* What you have to do
Please return the full listing word for word, leaving out any pictures.

⟨

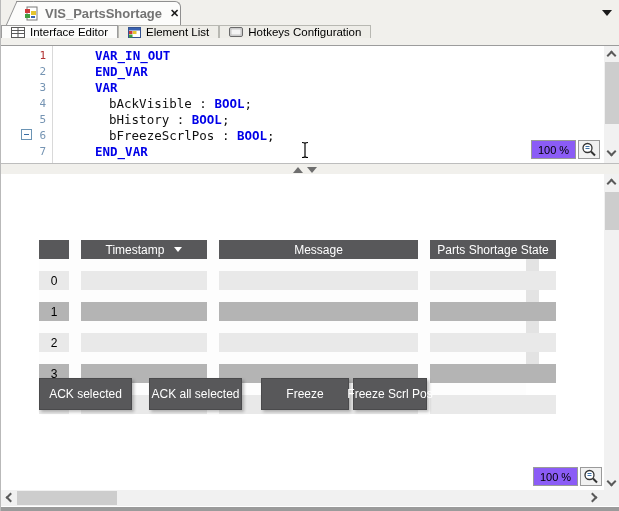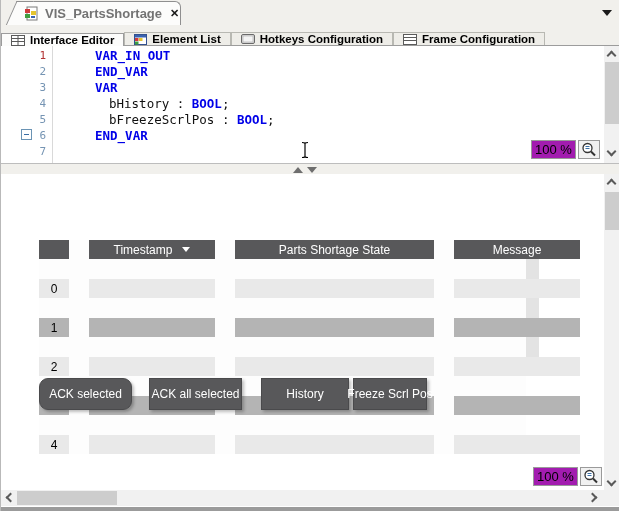"Interface Editor" .subtab-bar { align-items: flex-end -> flex-start; font-weight: bold -> none }
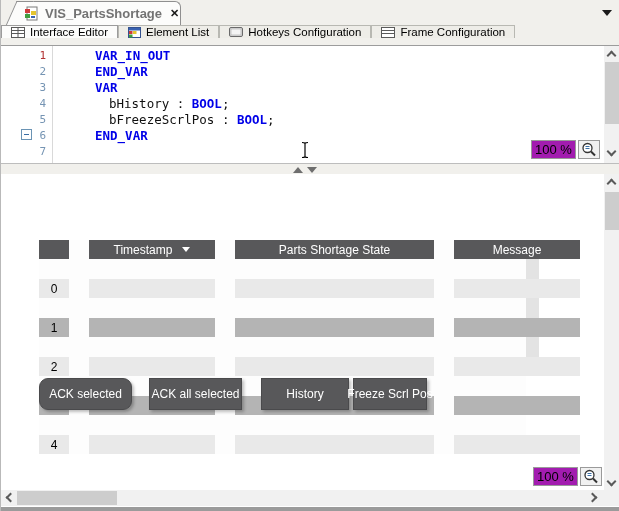"Frame Configuration" div.subtab { html: <div> <svg> <rect></rect> <line></line> <line></line> </svg> <span>Frame Configuration</span> </div> -> none }
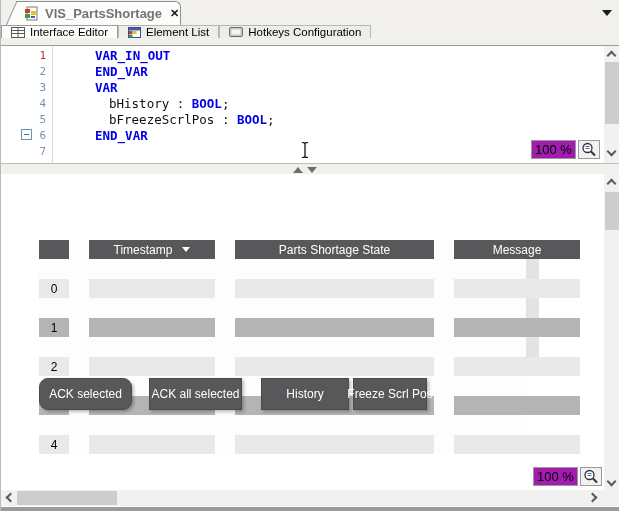"bAckVisible : BOOL;" div.code-line { html: none -> <div><span>bAckVisible</span><span> : </span><span>BOOL</span><span>;</span></div> }
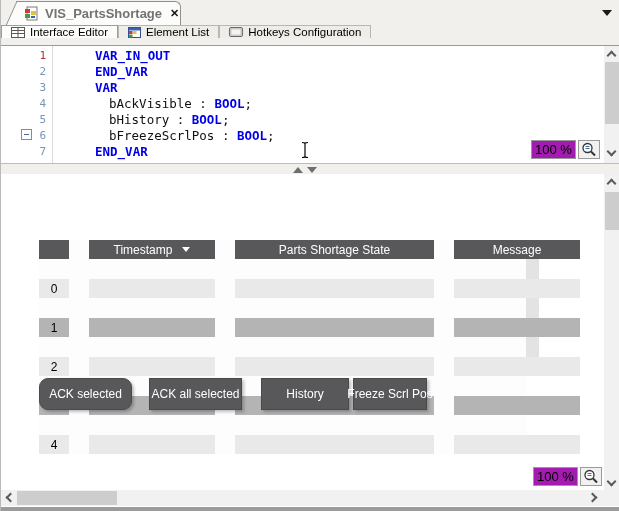"100 %" .zoom-box { background: #a21caf -> #8b5cf6; font-size: 13px -> 11px }
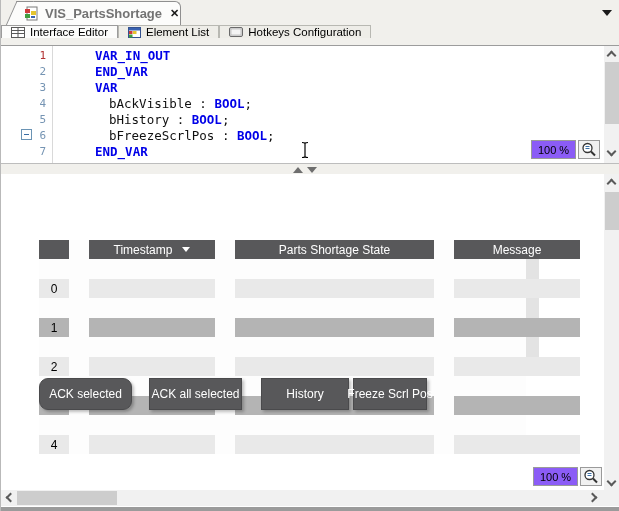"Timestamp" .alarm-grid { gap: 20px -> 12px }
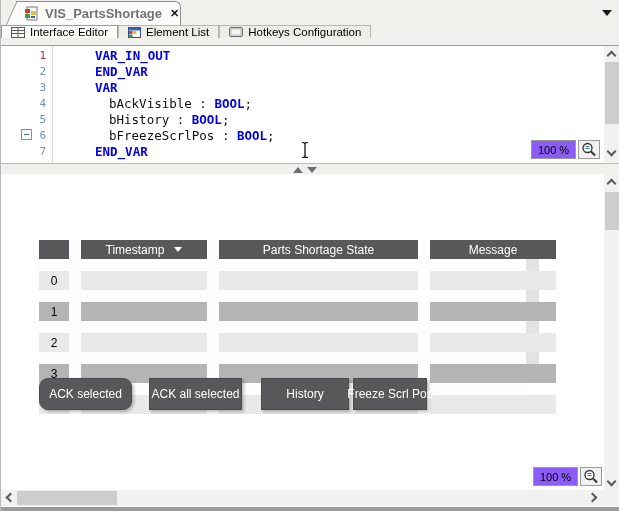"Parts Shortage State" div.hcell { order: before "Message" -> after "Message" }
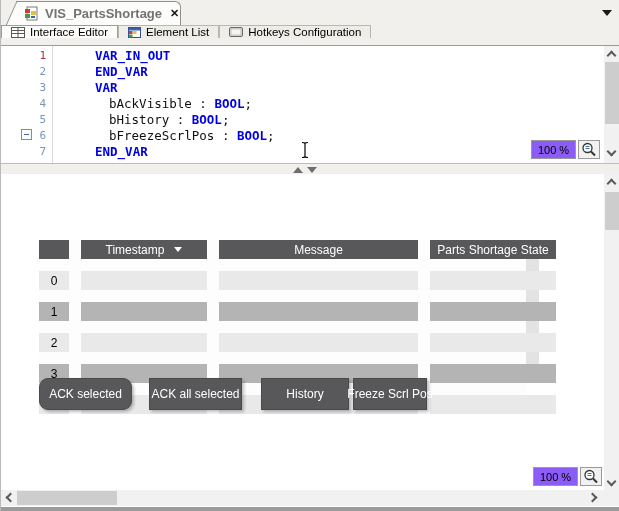"ACK selected" .btn-1 { border-radius: 9px -> none }
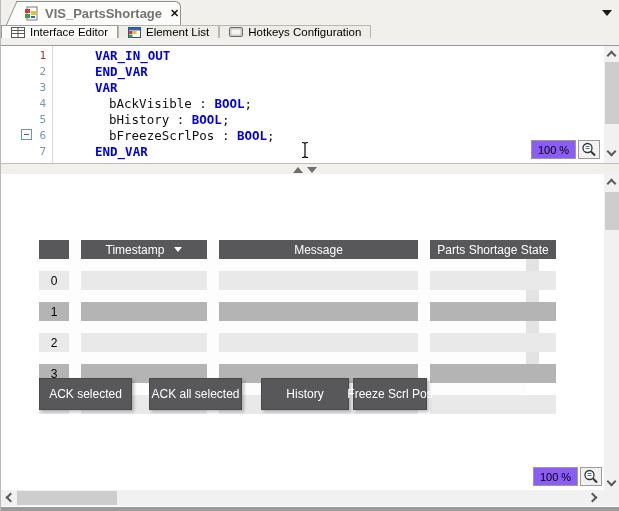"History" div.viz-btn { text: History -> Freeze }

⟩

* Your solution
"Interface Editor" .subtab-bar { align-items: flex-end -> flex-start; font-weight: bold -> none }
"Frame Configuration" div.subtab { html: <div> <svg> <rect></rect> <line></line> <line></line> </svg> <span>Frame Configuration</span> </div> -> none }
"bAckVisible : BOOL;" div.code-line { html: none -> <div><span>bAckVisible</span><span> : </span><span>BOOL</span><span>;</span></div> }
"100 %" .zoom-box { background: #a21caf -> #8b5cf6; font-size: 13px -> 11px }
"Timestamp" .alarm-grid { gap: 20px -> 12px }
"Parts Shortage State" div.hcell { order: before "Message" -> after "Message" }
"ACK selected" .btn-1 { border-radius: 9px -> none }
"History" div.viz-btn { text: History -> Freeze }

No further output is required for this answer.